O objetivo da terapia filosófica não está em aperfeiçoar nosso uso da linguagem para que melhor descreva o mundo, nem em falar sobre o mundo empírico e, tampouco, sobre princípios do conhecimento. Seu tema principal é a existência de certas imagens que, apresentando caráter de necessidade, nos impedem de conceber algo de maneira diferente e apresentam dificuldades ao pensamento. SegundoMoreno (1995):

Temos, então, duas características das imagens: correspondem, por um lado, às más interpretações de nossas expressões habituais conduzindo, assim, a dificuldades insolúveis; por outro lado, possuem a força da necessidade (MORENO,1995, pg. 37).

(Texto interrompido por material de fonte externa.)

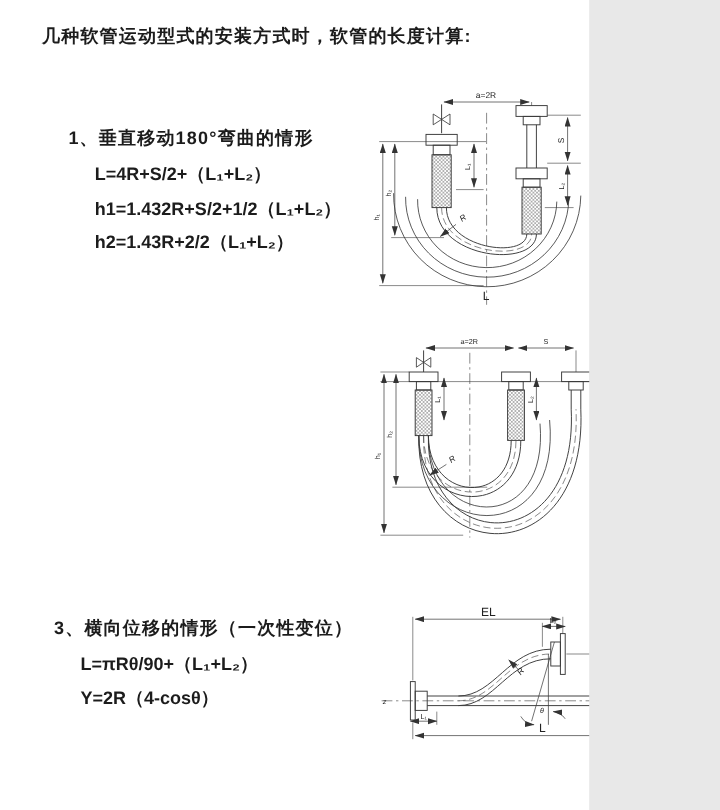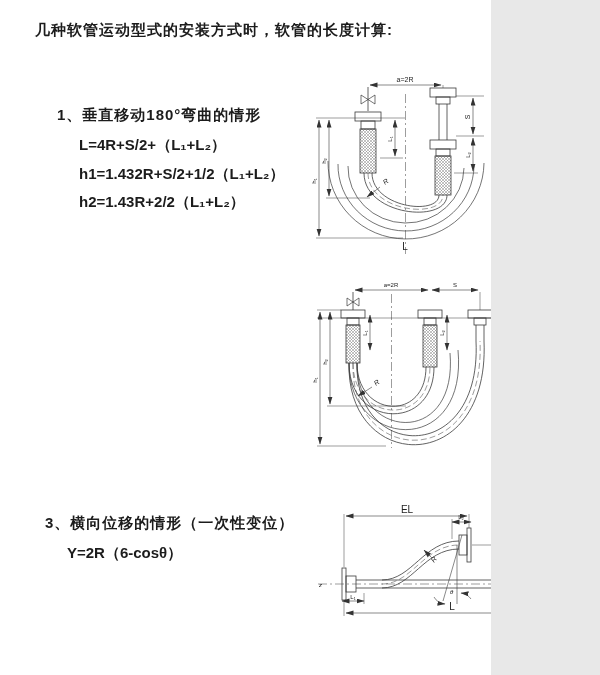--- a/index.html
+++ b/index.html
@@ -46,6 +46,7 @@
 
   <div class="section" id="sec3">
     <div class="sec-heading">3、横向位移的情形（一次性变位）</div>
+    <div class="formula">L=πRθ/90+（L₁+L₂）</div>
     <div class="formula">Y=2R（6-cosθ）</div>
   </div>
 

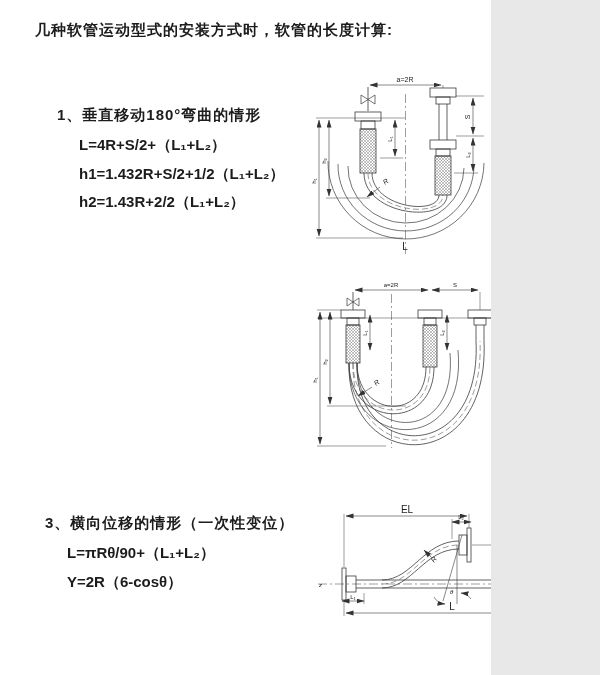--- a/index.html
+++ b/index.html
@@ -47,7 +47,7 @@
   <div class="section" id="sec3">
     <div class="sec-heading">3、横向位移的情形（一次性变位）</div>
     <div class="formula">L=πRθ/90+（L₁+L₂）</div>
-    <div class="formula">Y=2R（6-cosθ）</div>
+    <div class="formula">Y=2R（4-cosθ）</div>
   </div>
 
   <div class="diagram" id="d1">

As más interpretações de nossas expressões habituais decorre, por exemplo, quando somos levados a definir um sentido inequívoco ao uso de nossas palavras, como é o caso da imagem agostiniana da linguagem que ao afirmar que para cada palavra há uma referência no mundo. Esta imagem da linguagem nos leva a problemas sem solução como, mencionado anteriormente, o de nos perguntarmos à que corresponde a palavra “amor”. Eis, segundo

Moreno(1995), o objeto da terapia filosófica:

A descrição gramatical não tematiza objetos do mundo, ou fatos, nem princípios do conhecimento; seu tema é a necessidade contida nas imagens: “não podemos pensar de outra maneira, pois deve ser assim”, é uma

situação conceitualmente típica em que as imagens mostram sua força (MORENO,1995, pg. 48).

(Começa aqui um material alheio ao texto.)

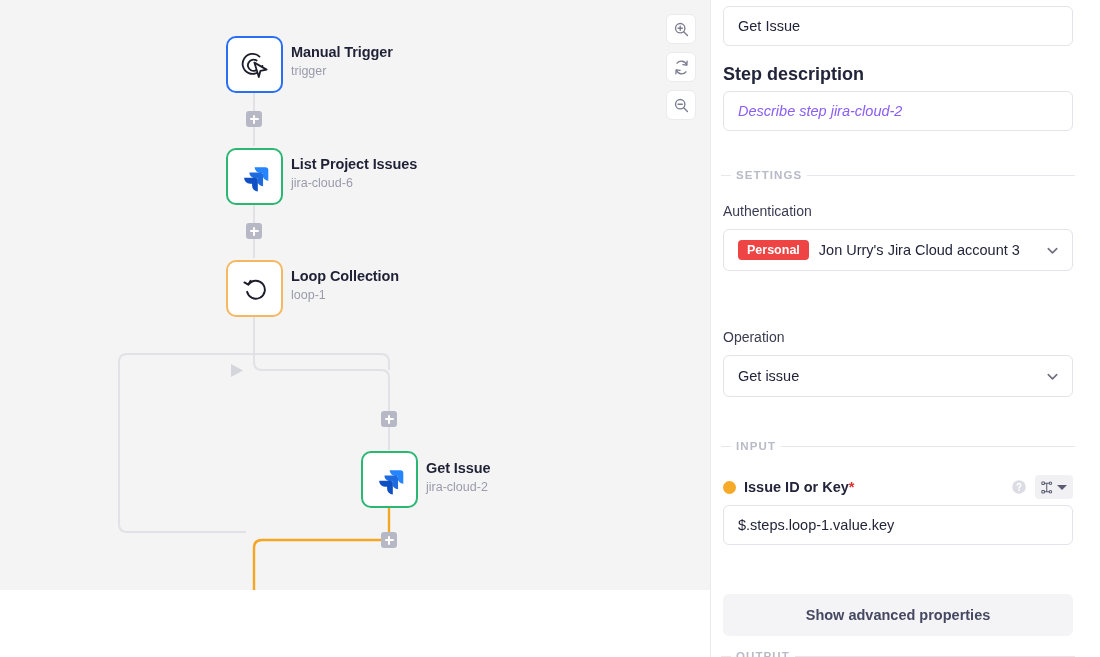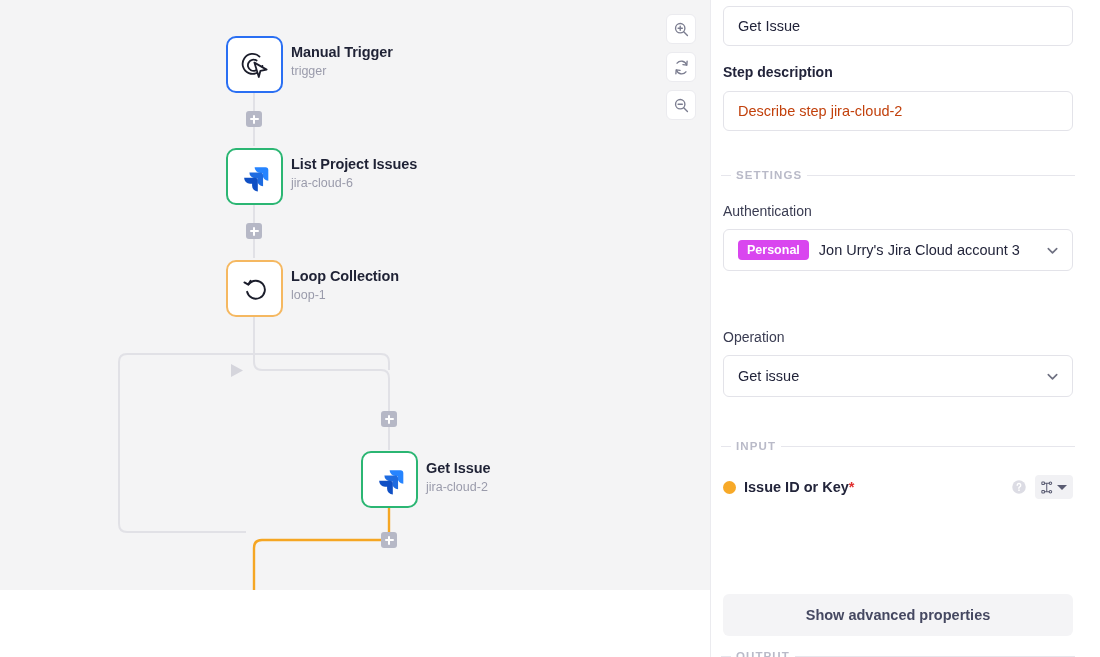--- a/index.html
+++ b/index.html
@@ -95,7 +95,7 @@
   }
   .field-input.placeholder { color: #c2410c; }
   .panel-label {
-    font-size: 14px; font-weight: bold; color: #22243a;
+    font-size: 18px; font-weight: bold; color: #22243a;
   }
   .panel-label-reg {
     font-size: 14px; font-weight: normal; color: #3a3c52;

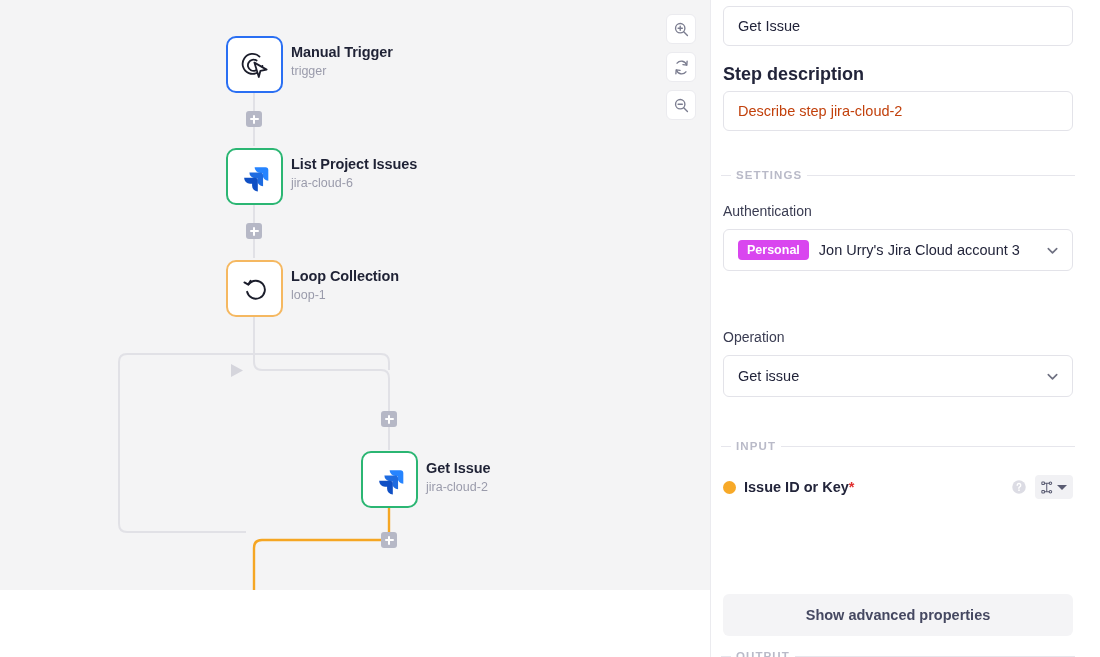--- a/index.html
+++ b/index.html
@@ -93,7 +93,7 @@
     padding: 0 14px;
     font-size: 14.5px; color: #22243a;
   }
-  .field-input.placeholder { color: #c2410c; }
+  .field-input.placeholder { color: #8b5cf6; font-style: italic; }
   .panel-label {
     font-size: 18px; font-weight: bold; color: #22243a;
   }

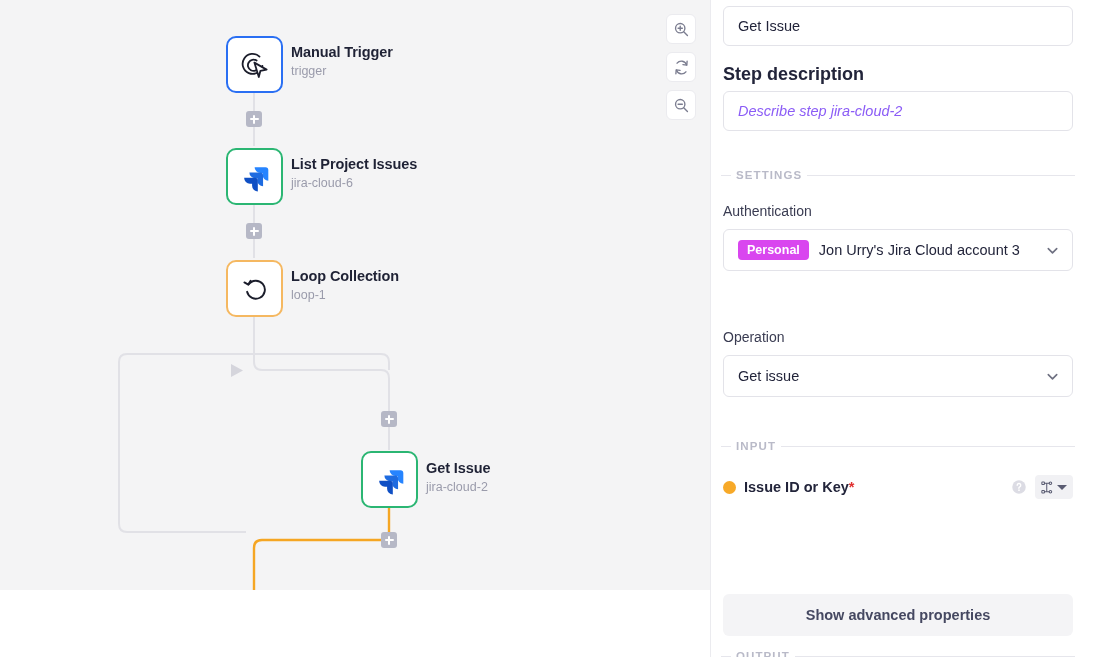--- a/index.html
+++ b/index.html
@@ -121,7 +121,7 @@
   }
   .select .val { flex: 1; white-space: nowrap; overflow: hidden; }
   .badge {
-    background: #d946ef; color: #ffffff;
+    background: #ef4444; color: #ffffff;
     font-size: 12.5px; font-weight: bold;
     padding: 4px 9px; border-radius: 4px; line-height: 1;
   }

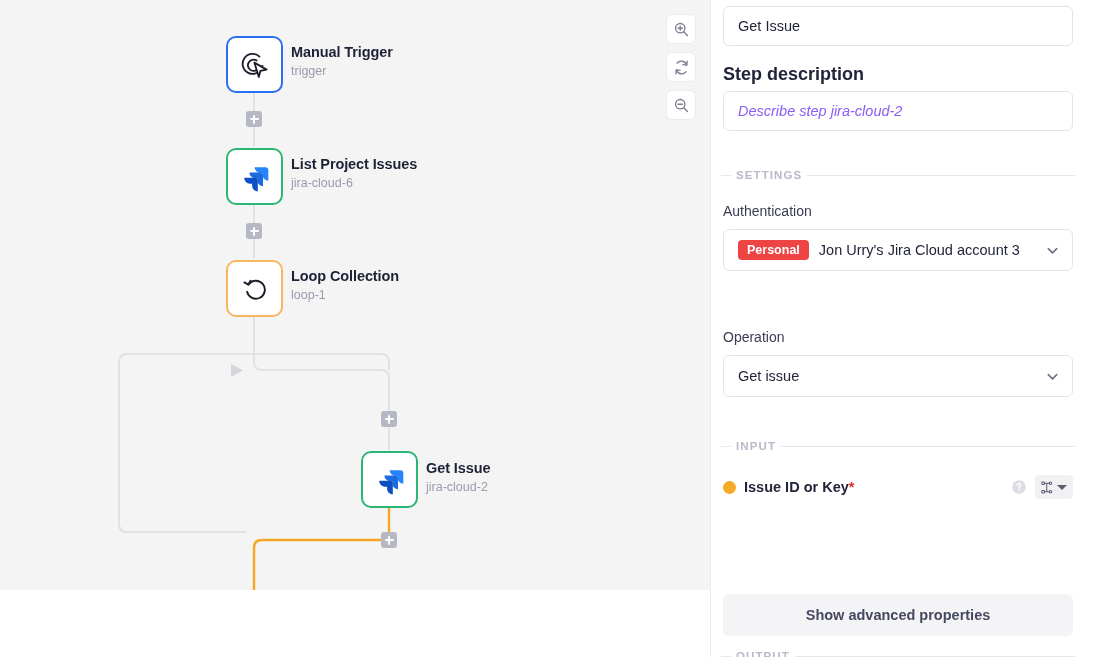--- a/index.html
+++ b/index.html
@@ -333,6 +333,9 @@
       </span>
     </div>
 
+    <div class="field-input abs" style="left:12px; top:505px;">
+      <span>$.steps.loop-1.value.key</span>
+    </div>
 
     <div class="gray-btn tall abs" style="left:12px; top:594px;">
       <span>Show advanced properties</span>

Esta nova concepção de atividade filosófica apresenta algumas características cuja síntese podem ajudar a compreender o espírito da obra do segundo Wittgenstein assim como o espírito em que este trabalho foi desenvolvido. Em primeiro lugar, os diferentes exemplos de uso das palavras apresentados servem como objetos de comparação com a finalidade de salientar analogias e diferenças internas entre aplicações de palavras e conceitos. Em segundo lugar, a descrição gramatical visa ampliar o domínio da significação de determinadas palavras no lugar de restringi-lo através de regras prescritivas. Por último, revisita determinados usos da linguagem com a finalidade de esclarecer confusões mediante a tomada de consciência das nuances presentes nas regras de usos efetivos de nossa linguagem e desfazer os efeitos de visões dogmáticas dos conceitos (MORENO, 2005).